### EXERCISE
When the records are reproduced, each one must match exactly, and no picture may be kept.
Segment Start: GIVEN DATA
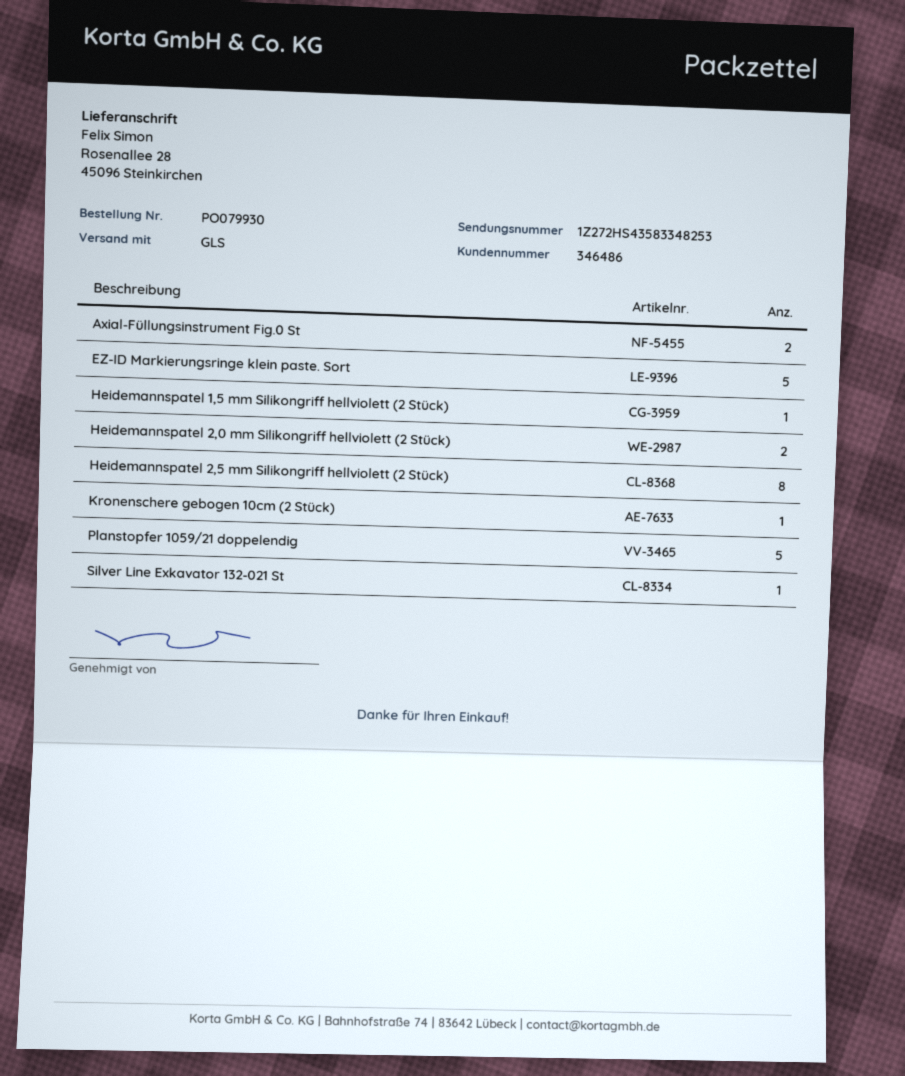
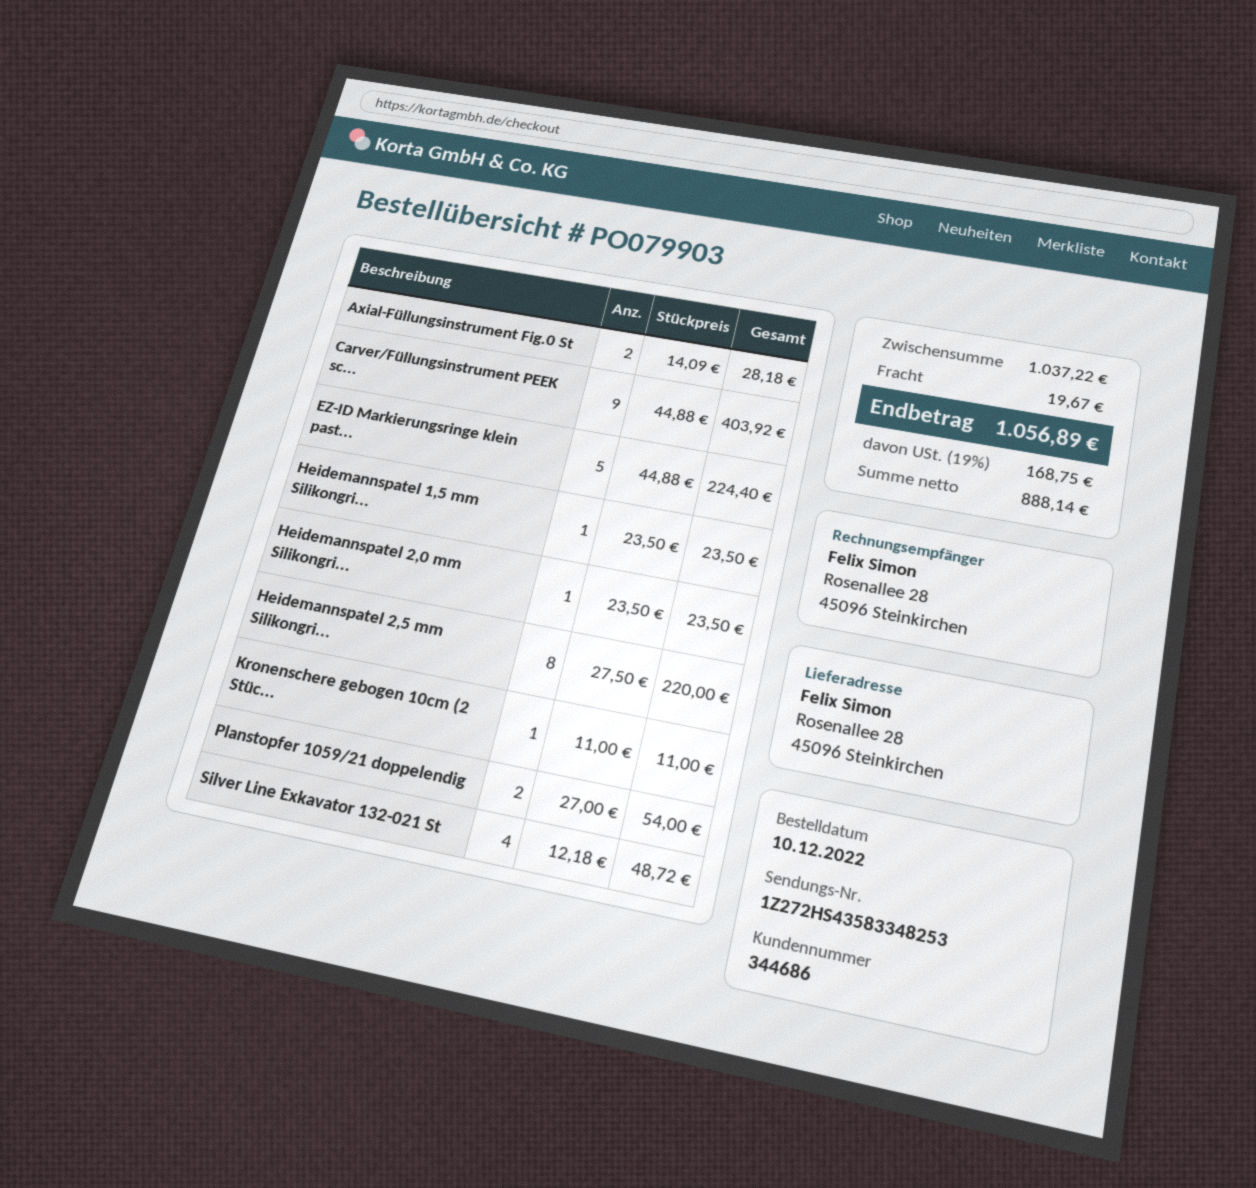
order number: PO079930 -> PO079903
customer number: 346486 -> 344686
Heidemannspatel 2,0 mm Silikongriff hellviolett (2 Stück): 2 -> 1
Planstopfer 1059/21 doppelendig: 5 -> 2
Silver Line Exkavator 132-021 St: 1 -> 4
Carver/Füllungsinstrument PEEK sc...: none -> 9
Segment End: GIVEN DATA
### OUTPUT FOR THIS TASK
order number: PO079930 -> PO079903
customer number: 346486 -> 344686
Heidemannspatel 2,0 mm Silikongriff hellviolett (2 Stück): 2 -> 1
Planstopfer 1059/21 doppelendig: 5 -> 2
Silver Line Exkavator 132-021 St: 1 -> 4
Carver/Füllungsinstrument PEEK sc...: none -> 9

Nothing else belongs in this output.